Singh: Wildlife conservation can pay

Whales and other wild animals are better off alive than dead and a wildlife protection activist is hoping that this message is grasped loud and clear by Caribbean countries.

Dr Joth Singh, the director of wildlife and habitat protection for the International Fund for Animal Welfare (IFAW) says that he believes that wildlife responsibility still needs to be hammered into the consciousness of Caribbean people.{{more}}

“In the Caribbean the overall attitude to wildlife is good but I am not sure we understand fully how valuable our wildlife is,” Dr Singh told SEARCHLIGHT last week.

He said that as the region continues to explore its tourism potential it needs to capitalize on it’s natural beauty, including to a large degree, it’s wildlife.

Dr Singh said he was disappointed in Caribbean countries like St Vincent and the Grenadines which continue to vote in favour of Japan’s bid to resume commercial whaling, which he said, is counter to what is in the region’s best interest.

Anti-whaling campaign groups claim that the Japanese Fisheries Agency has carried out a programme of “vote-buying” – i.e. offering aid to poorer countries in return for them joining the International Whaling Commission (IWC) and supporting Japanese positions on whaling.

Japan is said to have invested US$320 million in overseas aid to Antigua and Barbuda, Dominica, Grenada, Guinea, Morocco, Panama, St.

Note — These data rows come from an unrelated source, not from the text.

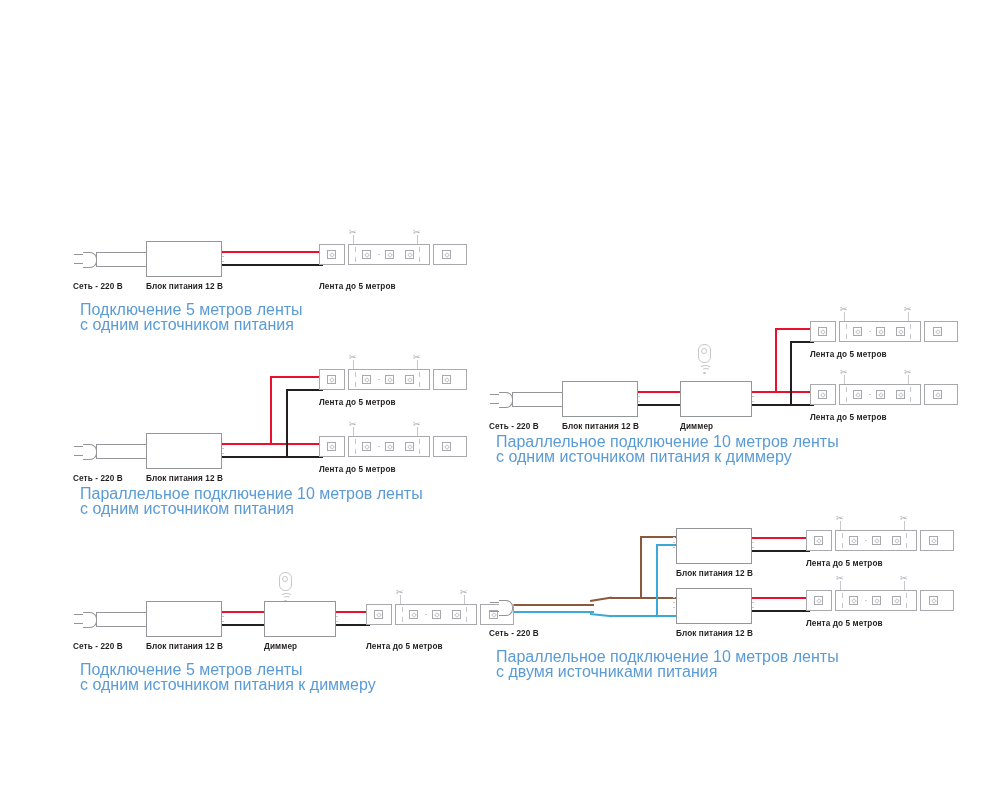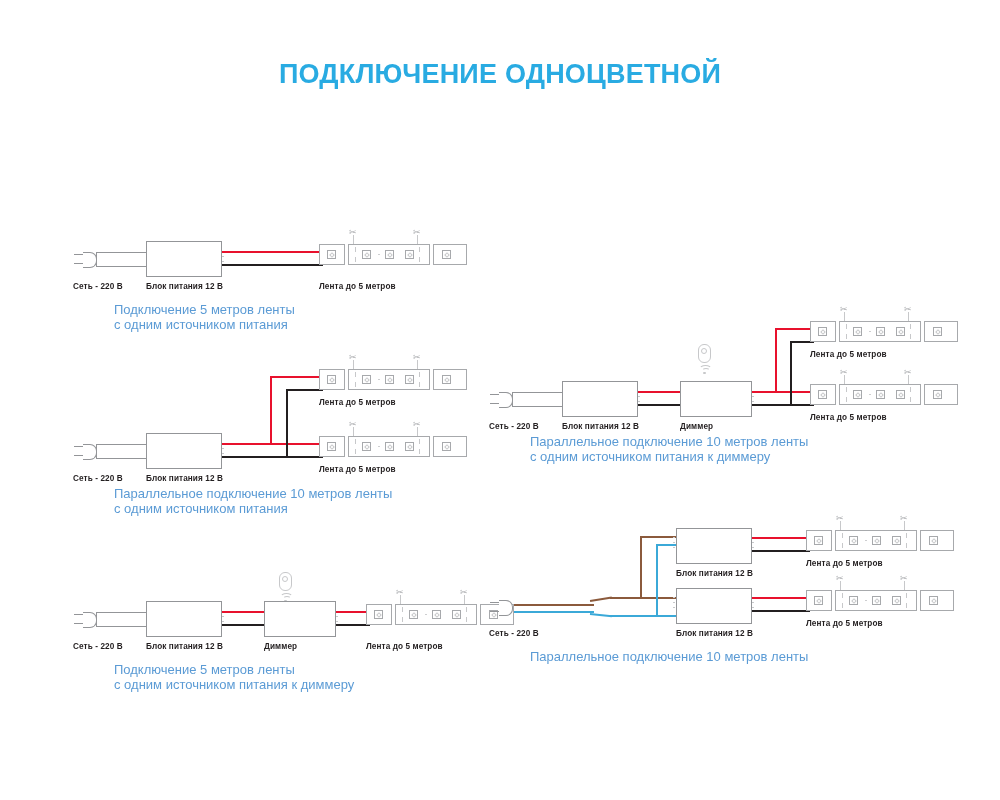--- a/index.html
+++ b/index.html
@@ -107,7 +107,6 @@
 <body>
 
 <div class="title">
-  <div>ПОДКЛЮЧЕНИЕ ОДНОЦВЕТНОЙ</div>
 </div>
 
 <div class="diagram" style="left:74px;top:236px;width:410px;height:100px;">

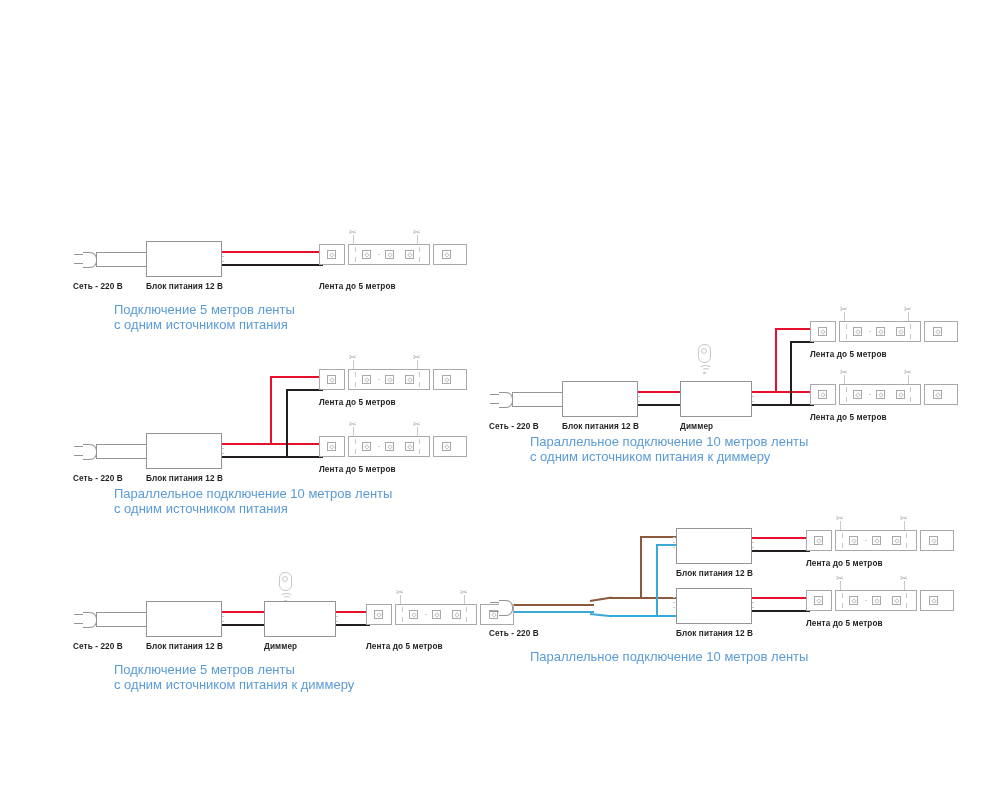--- a/index.html
+++ b/index.html
@@ -23,9 +23,8 @@
     font-weight:bold;letter-spacing:.1px;
   }
   .caption{
-    position:absolute;font-size:13px;line-height:15px;color:#5b9bd5;
+    position:absolute;font-size:16px;line-height:15px;color:#5b9bd5;
     white-space:nowrap;
-    margin-left:34px;
   }
 
   

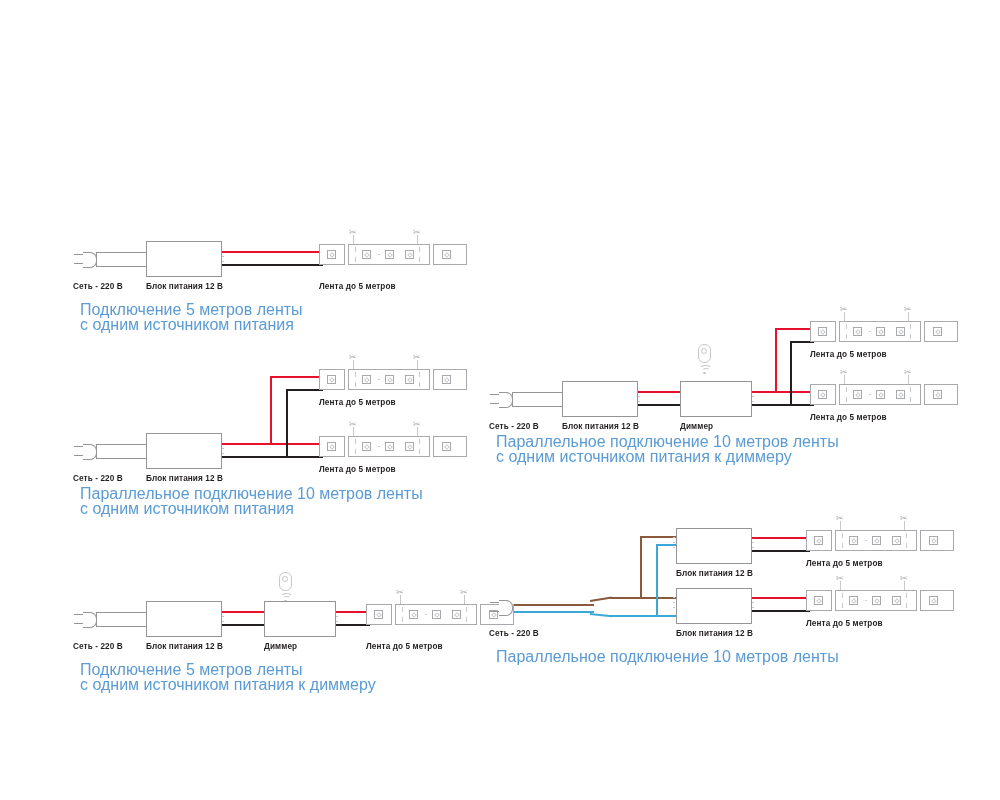--- a/index.html
+++ b/index.html
@@ -475,6 +475,7 @@
 
   <div class="caption" style="left:6px;top:131px;">
     <div>Параллельное подключение 10 метров ленты</div>
+    <div>с двумя источниками питания</div>
   </div>
 </div>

Lucia, St Kitts and Nevis, the Solomon Islands and St. Vincent and the Grenadines.

Caribbean countries have consistently sided with Japan in each IWC vote since 2001.

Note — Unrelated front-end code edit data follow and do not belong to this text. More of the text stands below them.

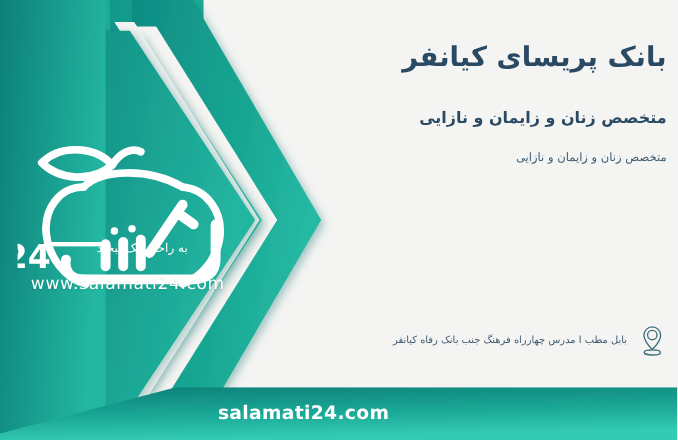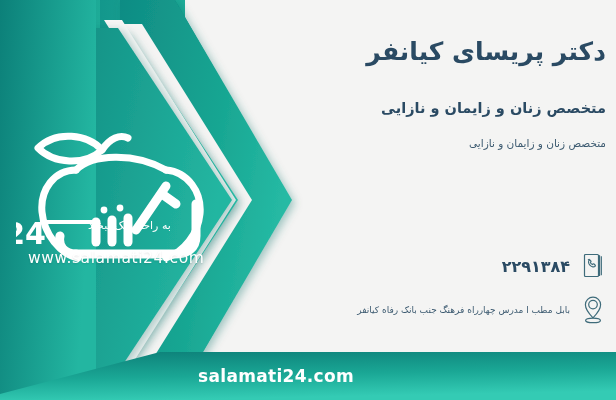--- a/index.html
+++ b/index.html
@@ -236,7 +236,7 @@
 
   <div class="info">
 
-    <div class="doc-name">دکتر پریسای کیانفر</div>
+    <div class="doc-name">بانک پریسای کیانفر</div>
 
     <div class="specialty">متخصص زنان و زایمان و نازایی</div>
 

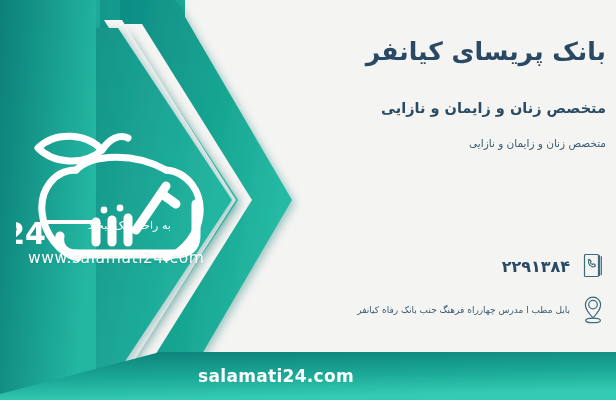--- a/index.html
+++ b/index.html
@@ -242,22 +242,6 @@
 
     <div class="specialty-sub">متخصص زنان و زایمان و نازایی</div>
 
-    <div class="contact-row row-phone">
-      <span class="ic">
-        <svg width="22" height="26" viewBox="0 0 22 26" xmlns="http://www.w3.org/2000/svg">
-          <g fill="none" stroke="#3e6b7a" stroke-width="1.2">
-            <rect x="2.5" y="1.5" width="14" height="22" rx="1"></rect>
-            <line x1="17.5" y1="2.2" x2="17.5" y2="23"></line>
-            <line x1="19.3" y1="3.2" x2="19.3" y2="22.2"></line>
-            <path d="M 7.2 7.4 c -1.1 1.1 -0.8 3.3 0.9 5 c 1.7 1.7 3.9 2 5 0.9
-                     c 0.5 -0.5 0.3 -0.9 -0.1 -1.3 l -1 -1 c -0.4 -0.4 -0.8 -0.3 -1.2 0.1
-                     l -0.4 0.4 c -0.9 -0.3 -1.8 -1.2 -2.1 -2.1 l 0.4 -0.4
-                     c 0.4 -0.4 0.5 -0.8 0.1 -1.2 l -1 -1 c -0.4 -0.4 -0.8 -0.6 -1.3 -0.1 z"></path>
-          </g>
-        </svg>
-      </span>
-      <span class="phone-num">۲۲۹۱۳۸۴</span>
-    </div>
 
     <div class="contact-row row-addr">
       <span class="ic">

Dr Singh told SEARCHLIGHT that while the argument of balance is put forward when it refers to whaling, anything done commercially is driven by profit and can lose its sense of balance quite easily.

Dr Singh believes that even the economics of the issue should lead the Caribbean down the conservation path.

Case in point, the northeastern coastal village of Matura in Trinidad, which in the past was not the buzz of Trinidad, is quickly becoming one of the best known places in the land of steel pan and Calypso.

In 1990 a group of concerned villagers, backed by the Government formed an organization called Nature Seekers, aimed at, among other things, stopping the annual slaughtering of the majestic Leather back turtles that use the eight kilometre stretch of beach to lay their eggs.

Now as close to 2000 of these turtles that can grow to weigh as much as a ton, lumber onto the secluded beach, and many tours are conducted as eager nature lovers excitedly watch the beauty of Mother Nature unfold.

Every year around Easter this little village is transformed into a tourist hub and the village is booming with activity.

Dr Singh said that such a story should not be rare because islands like Dominica, St Lucia and St Vincent and the Grenadines can attest to the growth of the whale watching industry.

“That’s why these countries should be against commercial whaling,” Dr Singh said.

The IFAW works to improve the welfare of the wild and domestic animals throughout the world by reducing commercial exploitation of animals, protecting wildlife habitats and assisting animals in distress.